● Task statement
Take every line containing "were" out of the records.

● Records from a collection
####################

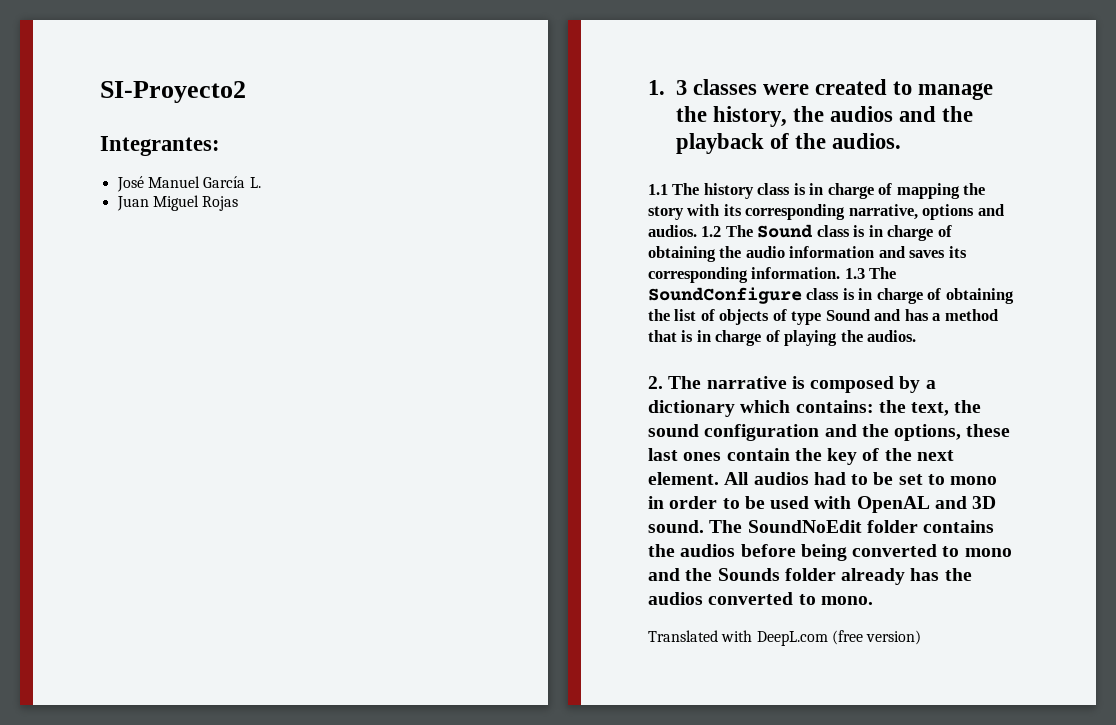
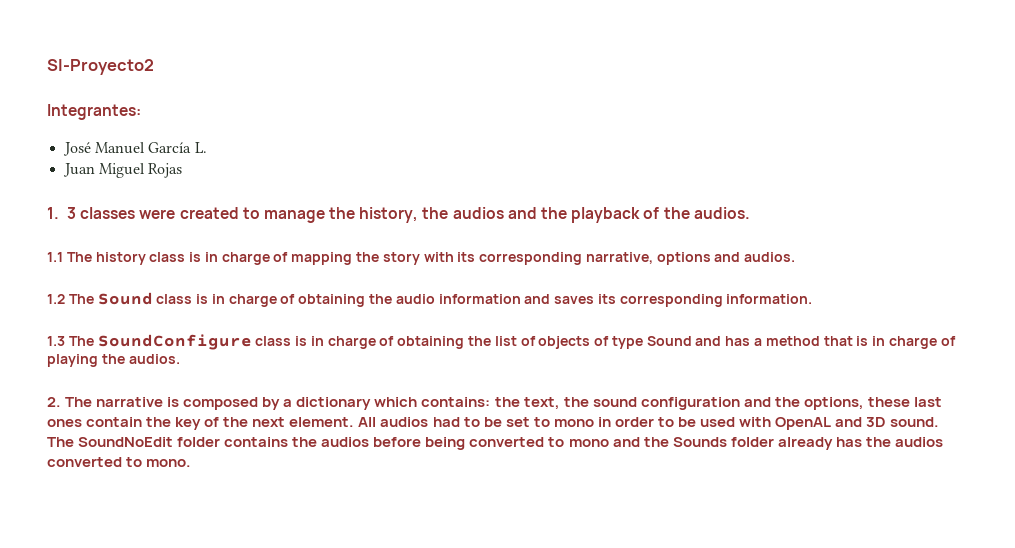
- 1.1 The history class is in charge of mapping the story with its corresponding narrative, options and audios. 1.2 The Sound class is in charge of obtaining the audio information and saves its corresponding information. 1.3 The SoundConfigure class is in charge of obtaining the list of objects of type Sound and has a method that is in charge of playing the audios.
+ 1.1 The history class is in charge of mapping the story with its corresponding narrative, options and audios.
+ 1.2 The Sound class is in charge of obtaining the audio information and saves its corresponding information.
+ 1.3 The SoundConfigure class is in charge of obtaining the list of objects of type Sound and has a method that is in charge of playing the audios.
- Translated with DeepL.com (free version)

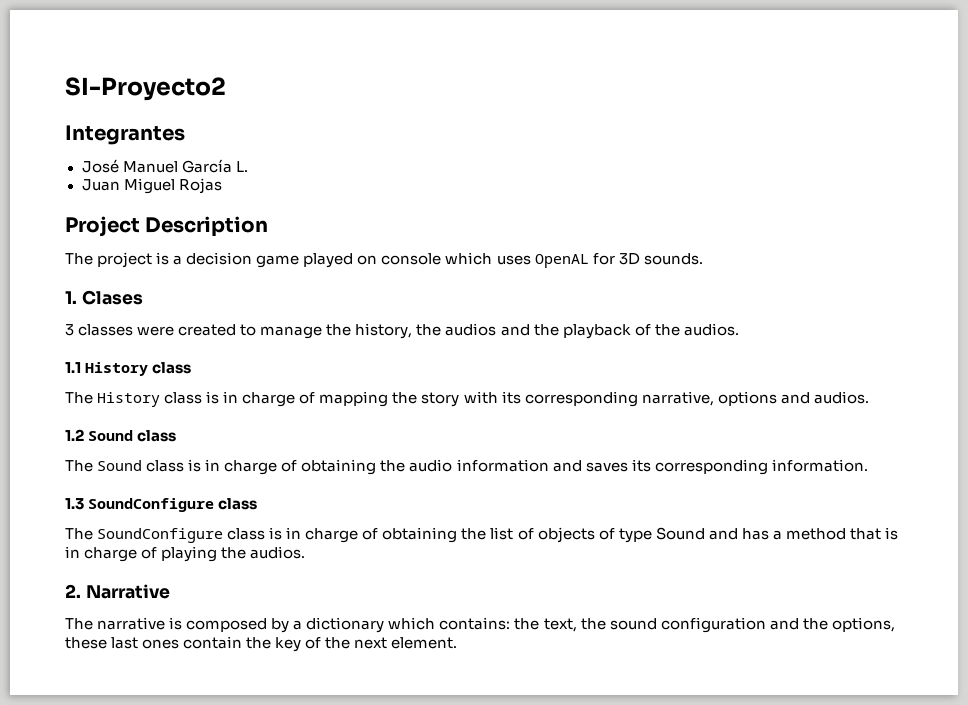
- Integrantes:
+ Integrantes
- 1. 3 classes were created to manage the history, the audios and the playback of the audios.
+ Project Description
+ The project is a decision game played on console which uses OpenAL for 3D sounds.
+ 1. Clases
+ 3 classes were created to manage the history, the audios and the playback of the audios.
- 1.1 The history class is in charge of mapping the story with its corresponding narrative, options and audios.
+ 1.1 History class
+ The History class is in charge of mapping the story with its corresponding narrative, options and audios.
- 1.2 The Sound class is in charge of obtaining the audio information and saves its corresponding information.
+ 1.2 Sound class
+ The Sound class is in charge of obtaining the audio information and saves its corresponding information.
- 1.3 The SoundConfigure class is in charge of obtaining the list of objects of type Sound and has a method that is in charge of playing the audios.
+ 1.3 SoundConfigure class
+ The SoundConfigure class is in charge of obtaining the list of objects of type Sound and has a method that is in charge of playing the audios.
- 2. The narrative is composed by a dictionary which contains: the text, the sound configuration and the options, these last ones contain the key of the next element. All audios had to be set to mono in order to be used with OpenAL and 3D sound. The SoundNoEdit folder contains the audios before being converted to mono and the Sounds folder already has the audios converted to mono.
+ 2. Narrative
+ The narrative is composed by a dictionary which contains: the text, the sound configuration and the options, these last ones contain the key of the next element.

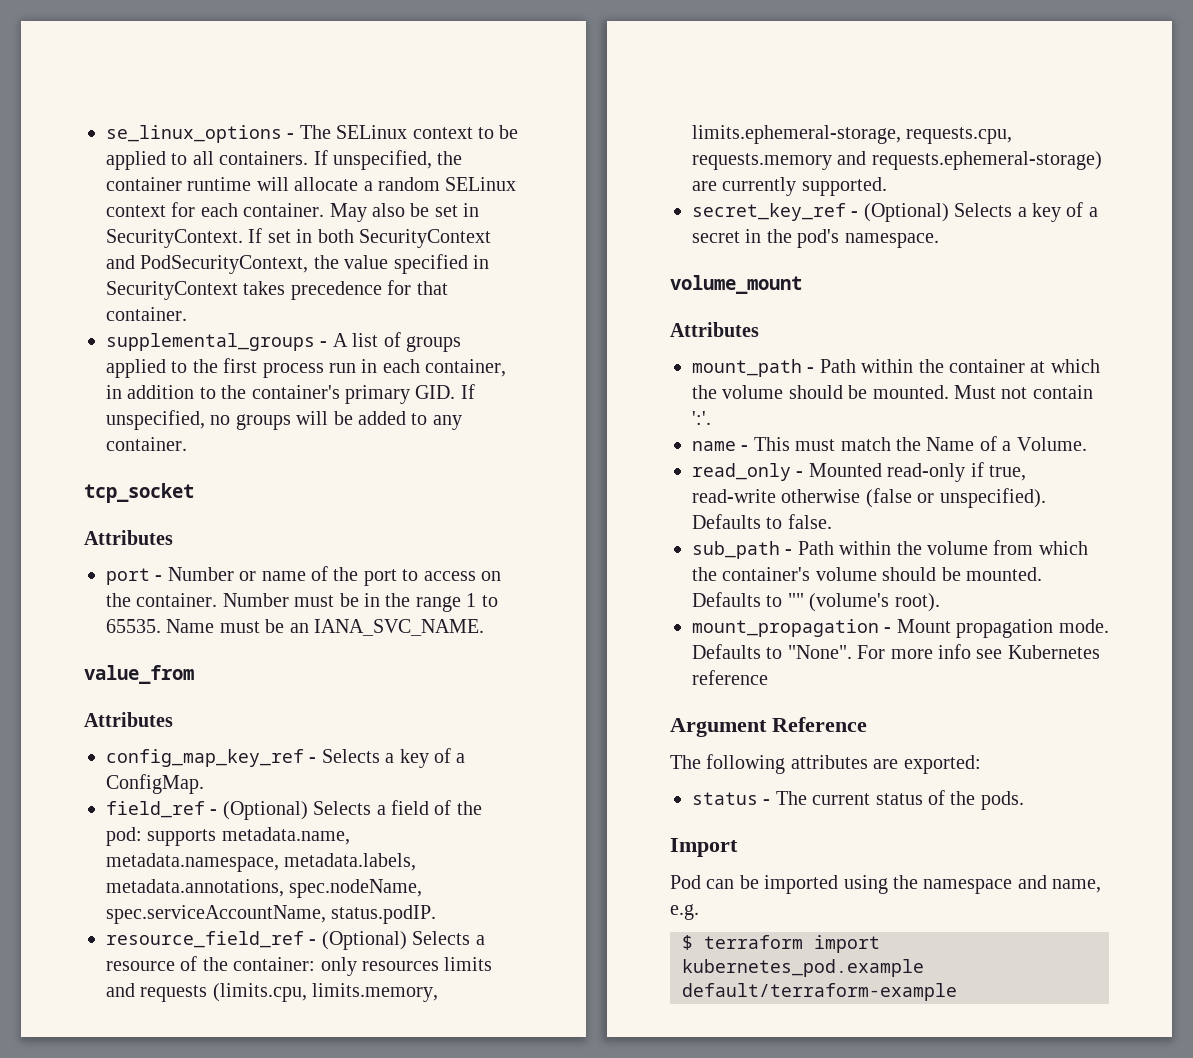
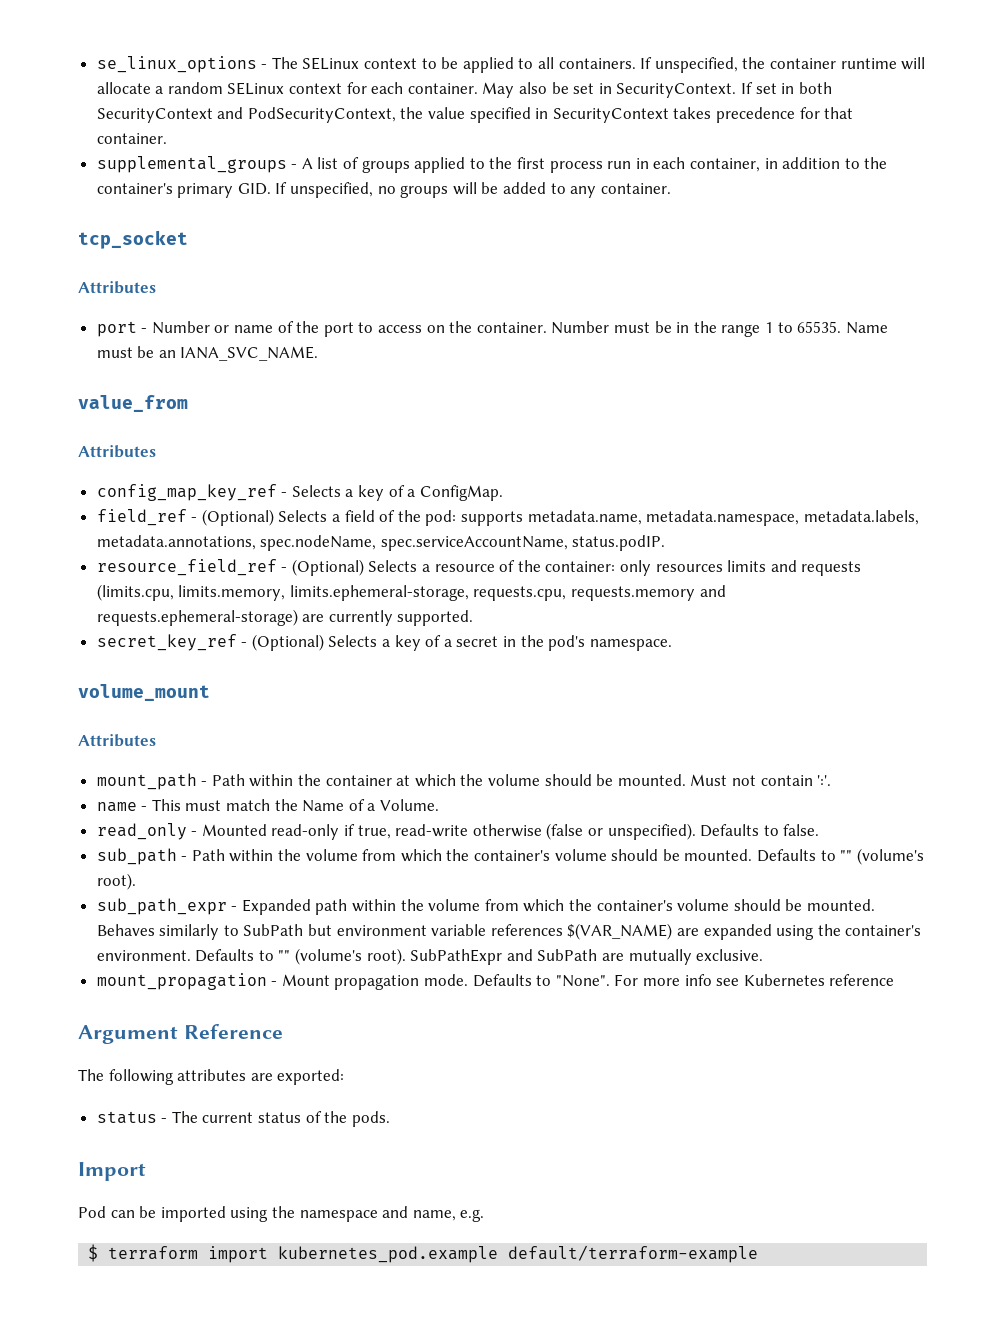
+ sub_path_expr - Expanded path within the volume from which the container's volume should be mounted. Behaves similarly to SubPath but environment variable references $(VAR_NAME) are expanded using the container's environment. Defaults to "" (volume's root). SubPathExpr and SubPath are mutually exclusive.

####################

● Reply to the exercise
- 1. 3 classes were created to manage the history, the audios and the playback of the audios.
+ 3 classes were created to manage the history, the audios and the playback of the audios.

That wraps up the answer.